Perayaan diawali dengan Misa Syukur yang dipimpin oleh Romo Adrianus Satu Manggo. Misa tersebut didampingi oleh para imam pengurus Yayasan, yakni Romo Andreas Sutrisno, Romo Lukas Raditia, dan Romo Piet Yoenanta Sukowiluyo, serta dua imam dari Unit Paroki Bandar Sakti. Suasana perayaan berlangsung khidmat dan penuh rasa syukur atas penyertaan Tuhan dalam perjalanan Yayasan Xaverius.

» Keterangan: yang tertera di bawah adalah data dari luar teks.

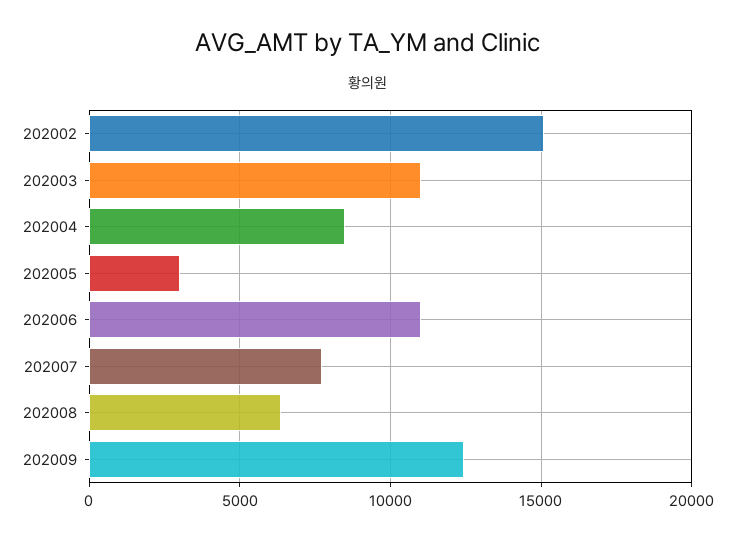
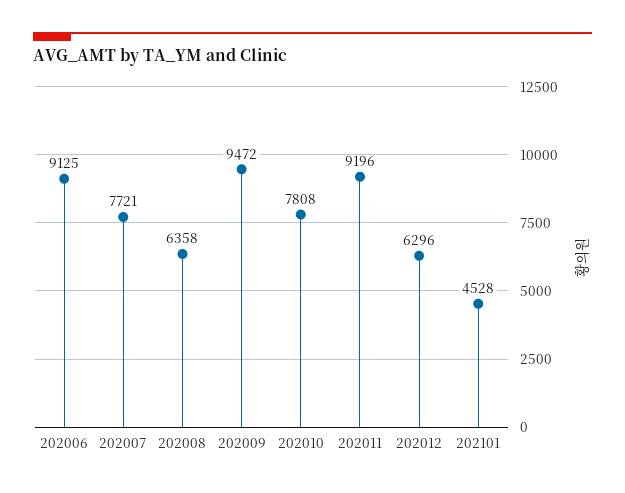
202002: 15000 -> none
202003: 11000 -> none
202004: 8500 -> none
202005: 3000 -> none
202006: 11000 -> 9125
202009: 12500 -> 9472
202010: none -> 7808
202011: none -> 9196
202012: none -> 6296
202101: none -> 4528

Dalam homilinya, Romo Adrianus Satu Manggo mengajak seluruh civitas pendidikan Xaverius untuk terus setia pada panggilan pelayanan, khususnya dalam dunia pendidikan. Ia menegaskan bahwa kemandirian yayasan bukan semata soal pengelolaan organisasi, tetapi tentang tanggung jawab iman untuk terus melayani dengan integritas, keteladanan, dan keberpihakan pada masa depan generasi muda.
Usai misa, acara dilanjutkan dengan sambutan-sambutan. Ketua Yayasan Xaverius Tanjungkarang, Romo Andreas Sutrisno, menyampaikan apresiasi atas dedikasi seluruh pendidik dan tenaga kependidikan yang telah berkontribusi dalam membangun dan mengembangkan lembaga pendidikan Xaverius. Sambutan juga disampaikan oleh Ketua Panitia HUT, Bapak F. Joko Winarno, serta Pembina Yayasan yang diwakili oleh Romo Adrianus Satu Manggo.

Sebagai ungkapan syukur atas perjalanan 42 tahun kemandirian, rangkaian acara dilanjutkan dengan prosesi pemotongan tumpeng. Prosesi ini menjadi simbol kebersamaan, rasa syukur, dan harapan agar Yayasan Xaverius Tanjungkarang terus bertumbuh dan memberi kontribusi nyata bagi dunia pendidikan dan masyarakat luas.
Perayaan HUT Kemandirian ke-42 kemudian ditutup dengan acara ramah tamah yang berlangsung dalam suasana hangat dan penuh kekeluargaan. Melalui perayaan ini, Yayasan Xaverius Tanjungkarang meneguhkan komitmennya untuk terus menghadirkan pendidikan yang berdaya saing, berintegritas, serta berakar pada nilai-nilai iman dan kemanusiaan.